Il ritardo di Roma nel realizzare servizi di trasporto pubblico efficienti su ferro o su gomma entro corsie preferenziali ha causato danni e degrado pari a quello causato dal mancato funzionamento del ciclo dei rifiuti. 

Sulla mobilità a Roma, ma ormai in tutte le metropoli occidentali, occorre un indirizzo fondamentale: privilegiare il trasporto pubblico; disincentivare l’uso dell’automobile privata. E’ stato approvato dall’amministrazione comunale solo pochi mesi fa un Piano di Mobilità Urbana Sostenibile (PUMS), che fissa il programma degli interventi per la mobilità romana. Ma per attuarlo, oltre alle risorse finanziarie (oggi poche), oltre alle nuove linee ed acquisto di vetture su ferro e gomma, servono anche provvedimenti di carattere amministrativo e di lavori pubblici. 

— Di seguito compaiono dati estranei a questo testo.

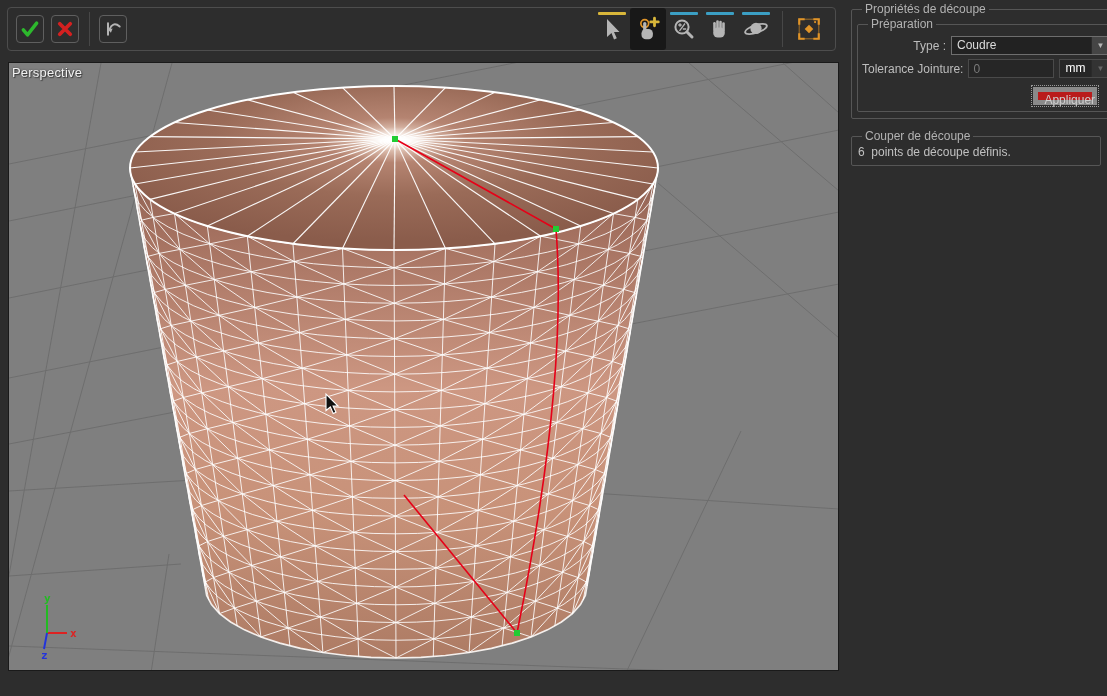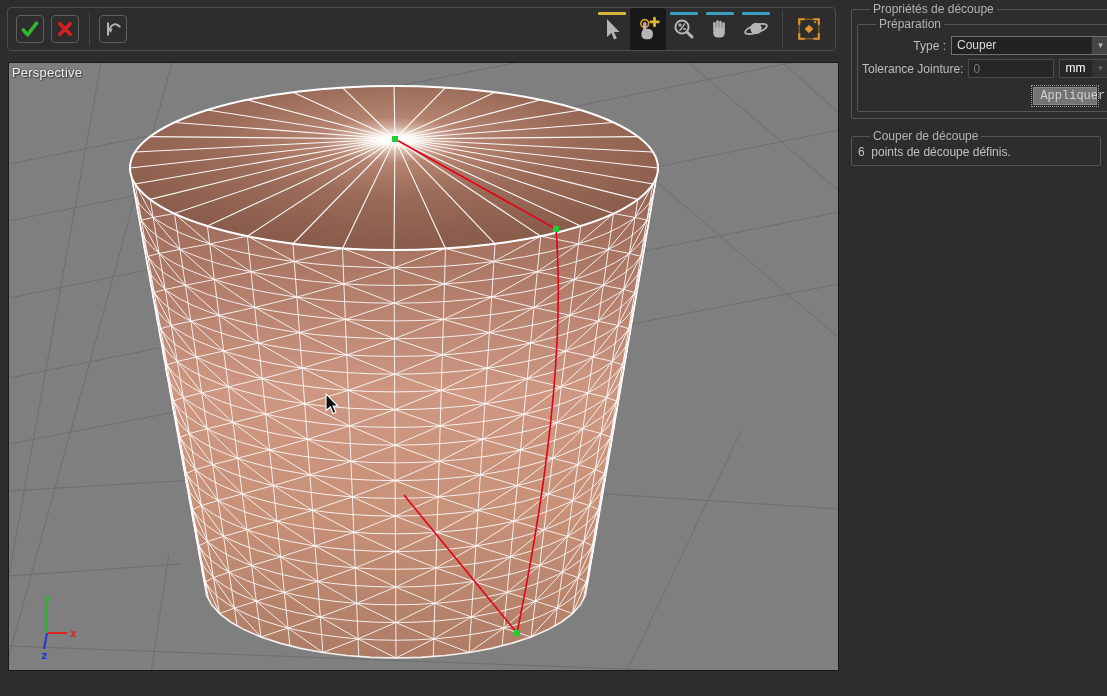"Propriétés de découpe" fieldset.group legend { margin-left: 14px -> 6px }
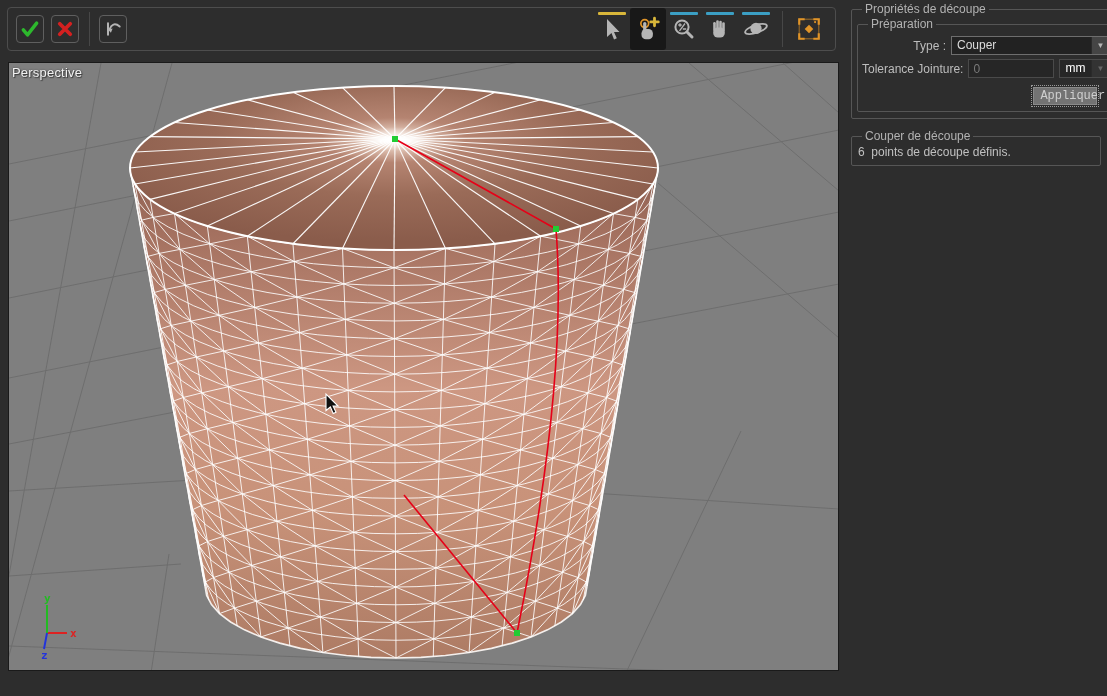"Couper" span.sel-value { text: Couper -> Coudre }
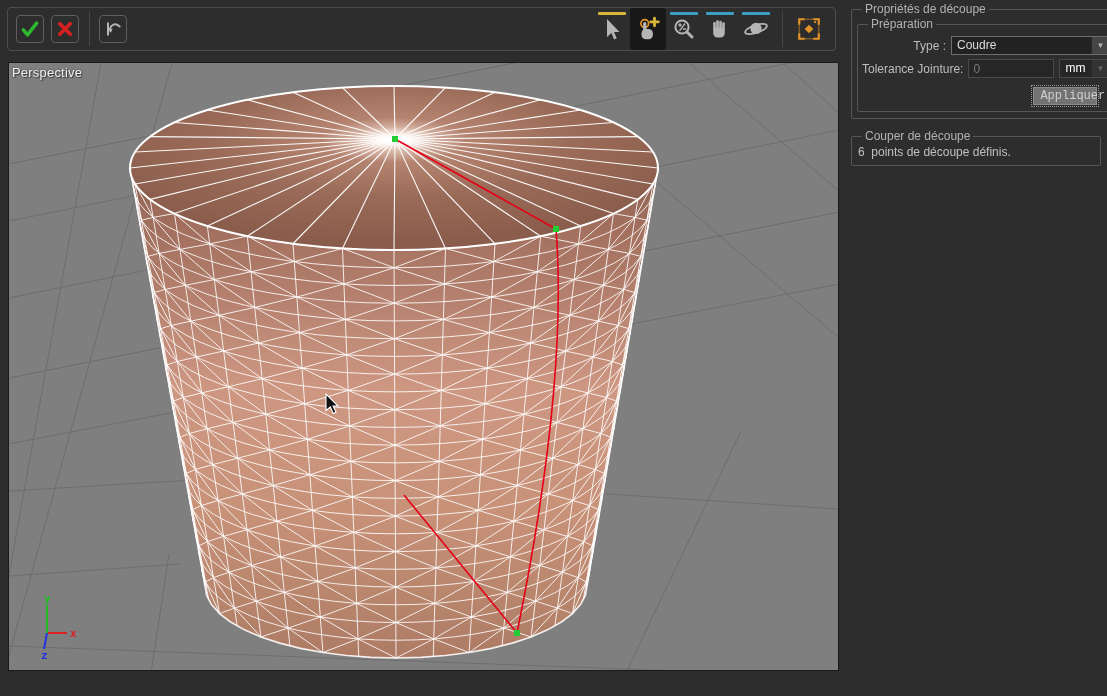"Appliquer" .btn { background: #737373 -> #b91c1c; border: 1px solid #f97316 -> 5px solid #f97316; font-family: Liberation Mono, monospace -> Liberation Sans, sans-serif }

Queste le azioni amministrative

  • Mettere il più possibile su strada la Polizia di Roma Capitale. 
  • Organizzare una vigilanza fissa sulle strade di maggiore scorrimento. 
  • Installare sistemi tecnologici per il rilevamento delle infrazioni di sosta 
  • Mettere in opera corsie preferenziali aperte e/o protette 
  • Attivare posti a rotazione (a pagamento) nei parcheggi interrati e parcheggi di scambio in prossimità dei nodi della mobilità pubblica, anche attraverso convenzioni con i garage privati. 

Questi i necessari lavori pubblici:

  • Installare percorsi tranviari protetti 
  • Ridisegnare slarghi e piazze sia per la viabilità carrabile che ciclopedonale, che per il decoro. Nonché collegare tra loro i percorsi interni ai parchi con corsie verdi riservate a pedoni e biciclette 
  • Realizzare isole pedonali o “aree 30” (sono aree a carreggiata ristretta e traffico limitato con limite di velocità 30 Km/ora) nelle zone di pregio architettonico o propriamente commerciali. 
  • Completare ed interconnettere la rete ciclabile.